Evaluating the performance of lock-free data structures under realistic exchange workloads

Louis Tanak, University of Warwick Third Year Computer Science Project 2026.

Abstract

Lock-free data structures are concurrent data structures that allow multiple threads to operate without the use of locks for synchronisation. They utilise atomic hardware instructions such as compare-and-swap (CAS) or fetch-and-add (FAA) to guarantee that at least one thread makes progress in a finite number of steps. Due to their ability to reduce contention and improve scalability, lock-free data structures have various applications primarily in high-performance systems such as web servers, physics engines and high-frequency trading systems.

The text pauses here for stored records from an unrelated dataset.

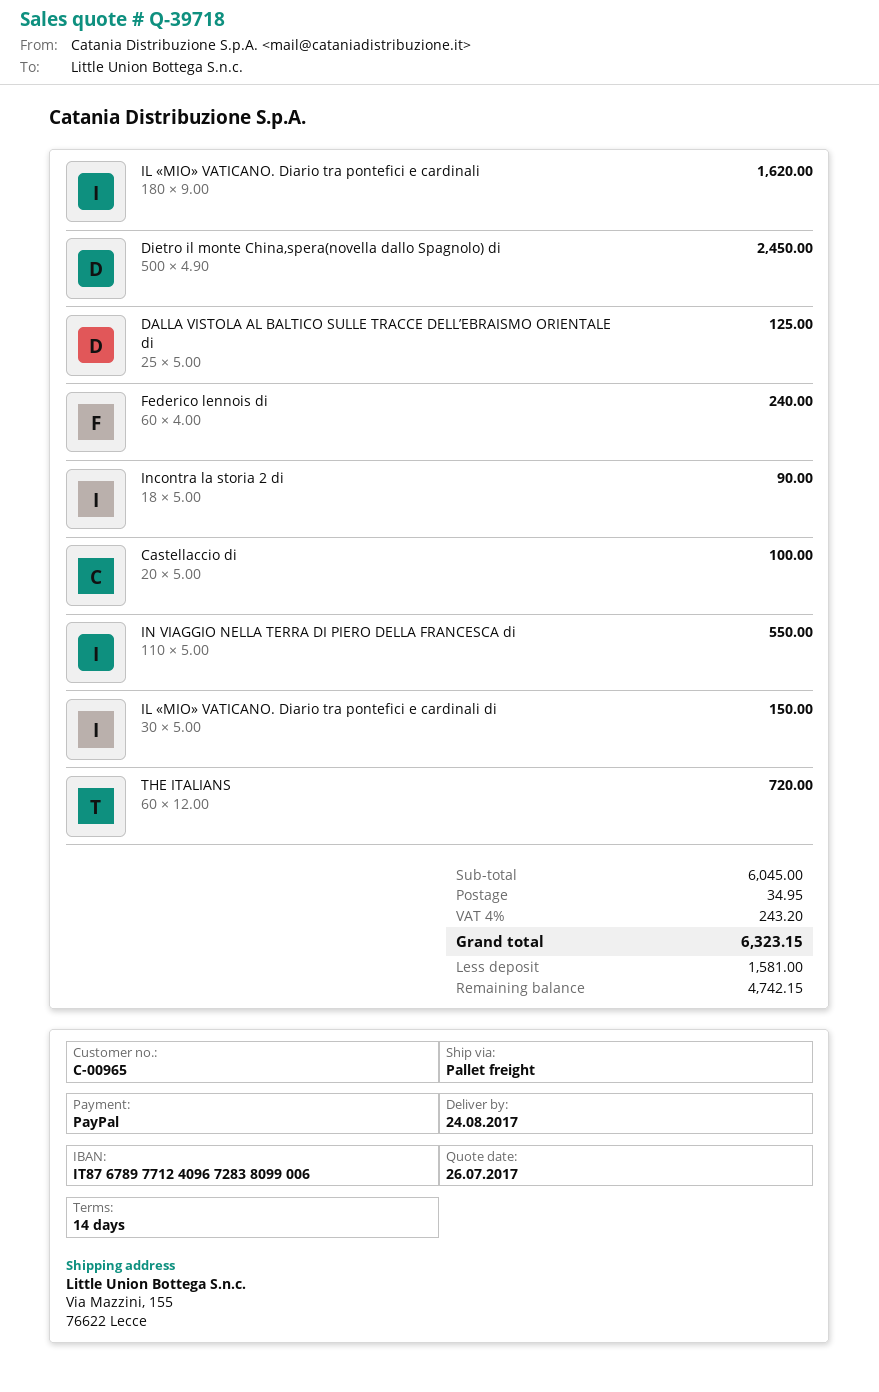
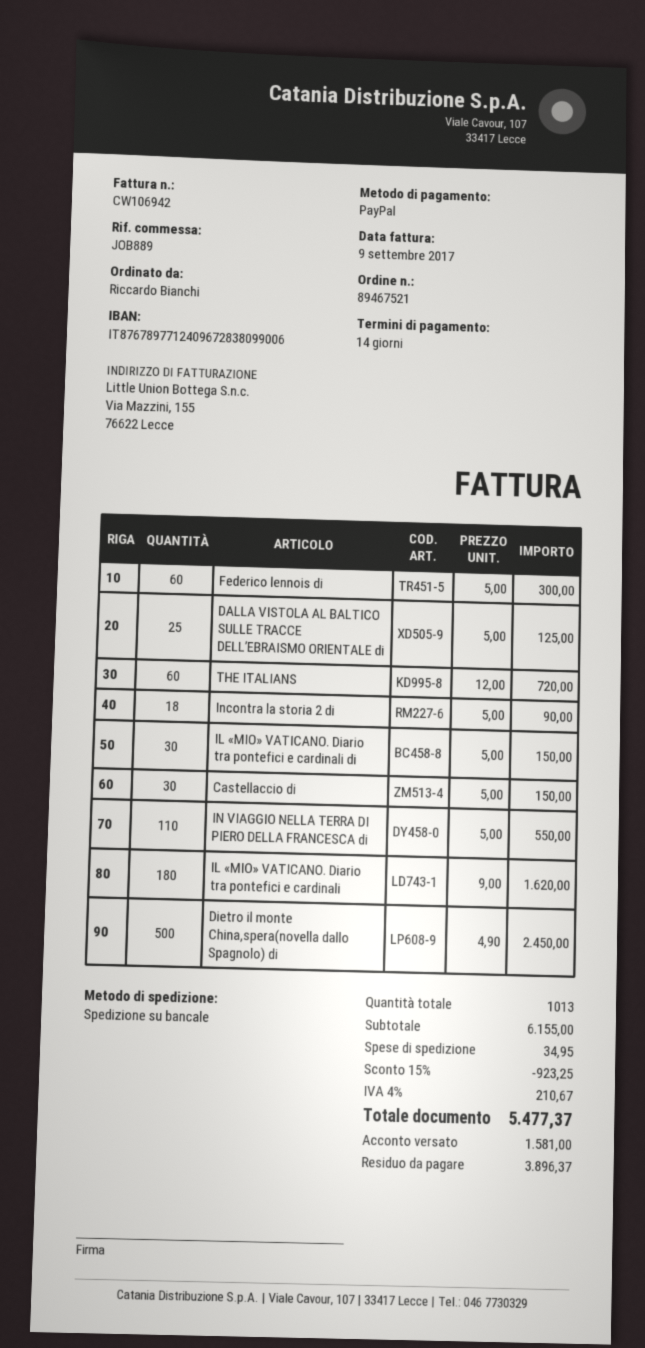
Federico lennois di: 60 x 4.00 = 240.00 -> 60 x 5.00 = 300.00
Castellaccio di: 20 x 5.00 = 100.00 -> 30 x 5.00 = 150.00
subtotal: 6045.00 -> 6155.00
discount: none -> 15% = 923.25
tax: 4% = 243.20 -> 4% = 210.67
total: 6323.15 -> 5477.37
balance: 4742.15 -> 3896.37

Modern research covers different implementations of various lock-free data structures, to improve their latency and scalability with increasing thread counts. However, there currently lacks standardised frameworks to empirically evaluate lock-free data structures. Further to this, studies primarily focus on throughput and latency under synthetic workloads, whilst little work investigates order-preservation properties and their effects on downstream systems. These are critical properties in applications such as financial exchanges, where fairness and correctness depend on ordering guarantees.

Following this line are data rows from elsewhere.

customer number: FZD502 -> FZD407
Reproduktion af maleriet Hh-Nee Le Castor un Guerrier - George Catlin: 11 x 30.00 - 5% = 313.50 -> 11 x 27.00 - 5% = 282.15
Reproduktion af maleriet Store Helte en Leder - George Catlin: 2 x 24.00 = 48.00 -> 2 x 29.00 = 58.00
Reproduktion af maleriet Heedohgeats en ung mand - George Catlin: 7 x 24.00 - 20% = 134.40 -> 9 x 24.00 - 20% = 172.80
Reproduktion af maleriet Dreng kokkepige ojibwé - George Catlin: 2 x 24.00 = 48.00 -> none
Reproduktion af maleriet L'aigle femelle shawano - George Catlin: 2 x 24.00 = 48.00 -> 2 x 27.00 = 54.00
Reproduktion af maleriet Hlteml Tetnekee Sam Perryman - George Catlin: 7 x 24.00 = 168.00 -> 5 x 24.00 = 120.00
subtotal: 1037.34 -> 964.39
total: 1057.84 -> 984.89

This project evaluates the performance of lock-free data structures under realistic exchange workloads. We present a low-latency benchmarking framework, which provides concurrent measurement of latencies, order-preservation and implements a price-time priority matching engine to assess the downstream effects of ordering anomalies. Using the framework, we present a performance analysis of various lock-free data structure implementations and their characteristics. We conclude that the framework can effectively evaluate performance and ordering properties, providing a reusable suite for evaluating lock-free data structures.

Supervisor Running Instructions

This section is a quickstart intended for the project supervisor. It walks through running any one of the six lock-free data-structure implementations out of the box and viewing the generated report.

1. Compile the project

From the repository root, run:

./compile.sh

2. Select the data structure to evaluate

Open src/main.cpp. Near the top of main() you will find six clearly-labelled blocks under the DATA STRUCTURE SELECTION banner:

RegularQueue - lock-based baseline
MCConcurrentQueue - moodycamel ConcurrentQueue (MPMC)
MCLockFreeQueue - moodycamel ReaderWriterQueue (SPSC only)
WiltMPMCBlockRing - Wilt MPMC blocking ring buffer
WiltMPMCNonBlockRing - Wilt MPMC non-blocking ring buffer
RigtorpMPMCQueue - Rigtorp MPMC queue (active by default)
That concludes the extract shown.